So how should we think about feelings? Tonight, we're going to open up this series by looking at an overview of how to understand human emotions. I'm going to go through three different ideas we see inside of the Scriptures that will cover, as it relates to emotions, how to think about it. Just reading a few books for this message this past week was so helpful. It ministered to me. Hopefully it's going to be really helpful.

I think for some of you, if you listen and apply, just like myself, it will be life-changing for you. You came into this room right now, and you are governed by emotion. You're overwhelmed. You're struggling to even listen to me because of the things you're feeling. You're going to struggle to become all God wants you to be and all that you can be if you're not someone who knows how to handle their emotions. So we're going to get three things.
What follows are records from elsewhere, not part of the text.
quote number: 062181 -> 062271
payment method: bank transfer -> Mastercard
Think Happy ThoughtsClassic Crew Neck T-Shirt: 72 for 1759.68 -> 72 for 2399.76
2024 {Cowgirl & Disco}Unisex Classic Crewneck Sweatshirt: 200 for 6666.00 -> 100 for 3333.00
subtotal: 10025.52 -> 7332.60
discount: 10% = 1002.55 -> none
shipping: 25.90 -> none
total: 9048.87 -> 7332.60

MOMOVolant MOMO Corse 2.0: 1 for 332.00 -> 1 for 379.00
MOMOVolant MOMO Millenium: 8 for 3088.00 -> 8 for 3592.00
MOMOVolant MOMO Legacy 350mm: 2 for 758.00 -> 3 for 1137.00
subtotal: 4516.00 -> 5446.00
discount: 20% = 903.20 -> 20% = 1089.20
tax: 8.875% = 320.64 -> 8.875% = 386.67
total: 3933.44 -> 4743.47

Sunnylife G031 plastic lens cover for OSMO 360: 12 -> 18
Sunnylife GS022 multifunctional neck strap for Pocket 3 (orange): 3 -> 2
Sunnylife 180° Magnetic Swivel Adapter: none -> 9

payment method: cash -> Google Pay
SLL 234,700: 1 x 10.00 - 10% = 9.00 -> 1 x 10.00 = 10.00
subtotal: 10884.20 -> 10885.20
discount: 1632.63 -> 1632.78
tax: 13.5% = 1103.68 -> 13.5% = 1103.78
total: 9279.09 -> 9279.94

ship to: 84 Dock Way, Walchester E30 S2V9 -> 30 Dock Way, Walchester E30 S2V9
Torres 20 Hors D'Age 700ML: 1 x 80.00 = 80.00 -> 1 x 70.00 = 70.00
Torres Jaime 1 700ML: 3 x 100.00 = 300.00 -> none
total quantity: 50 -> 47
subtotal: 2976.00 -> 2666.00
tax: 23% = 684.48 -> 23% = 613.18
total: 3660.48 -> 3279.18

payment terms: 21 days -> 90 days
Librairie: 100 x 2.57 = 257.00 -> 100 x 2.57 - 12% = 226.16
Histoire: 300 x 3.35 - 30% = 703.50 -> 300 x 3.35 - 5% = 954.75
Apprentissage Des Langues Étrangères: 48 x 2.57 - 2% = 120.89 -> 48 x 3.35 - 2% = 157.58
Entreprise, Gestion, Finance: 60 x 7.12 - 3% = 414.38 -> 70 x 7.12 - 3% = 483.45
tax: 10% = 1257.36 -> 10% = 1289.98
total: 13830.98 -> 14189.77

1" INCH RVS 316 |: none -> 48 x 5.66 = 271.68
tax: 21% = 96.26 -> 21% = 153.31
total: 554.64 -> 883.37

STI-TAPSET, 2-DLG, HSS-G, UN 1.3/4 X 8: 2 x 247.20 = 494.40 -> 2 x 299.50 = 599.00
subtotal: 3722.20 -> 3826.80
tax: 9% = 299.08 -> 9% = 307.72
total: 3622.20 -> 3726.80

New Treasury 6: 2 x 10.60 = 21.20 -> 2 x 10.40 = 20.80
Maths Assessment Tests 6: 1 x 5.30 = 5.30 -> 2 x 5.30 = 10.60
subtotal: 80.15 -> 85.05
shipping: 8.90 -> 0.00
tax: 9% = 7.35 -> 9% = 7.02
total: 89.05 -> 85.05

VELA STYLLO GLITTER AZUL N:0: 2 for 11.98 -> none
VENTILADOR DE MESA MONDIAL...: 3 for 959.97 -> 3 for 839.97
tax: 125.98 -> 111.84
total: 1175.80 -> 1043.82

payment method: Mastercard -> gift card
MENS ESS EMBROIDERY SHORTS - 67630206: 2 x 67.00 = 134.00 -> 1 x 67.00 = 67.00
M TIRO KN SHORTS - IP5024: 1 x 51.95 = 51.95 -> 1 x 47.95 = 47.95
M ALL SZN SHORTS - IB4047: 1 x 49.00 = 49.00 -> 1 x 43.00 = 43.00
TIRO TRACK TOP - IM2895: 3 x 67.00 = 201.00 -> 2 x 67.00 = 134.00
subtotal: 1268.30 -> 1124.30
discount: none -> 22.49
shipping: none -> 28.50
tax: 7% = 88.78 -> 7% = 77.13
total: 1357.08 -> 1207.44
1._ Emotions are a gift from God._ In other words, emotions are not a bad thing. Emotions are a gift. Emotions were given to us to enhance the human experience. They weren't given to be exalted. They weren't given to be excluded from life. They were given by God to enhance the human experience. Particularly to move us out of that emotion (the word emotion comes from the Latin word movere, to move) and to move us in the direction of God.

When I say enhance, think about what life would be like if you didn't experience emotion. Think about the person who's getting engaged. Their special someone gets down on one knee or you get down on one knee and you propose and you feel nothing inside. You're like, "I don't really care. Take it or leave it. I'm fine with this." You would be like, "That person is dead on the inside." Life would not be as exciting.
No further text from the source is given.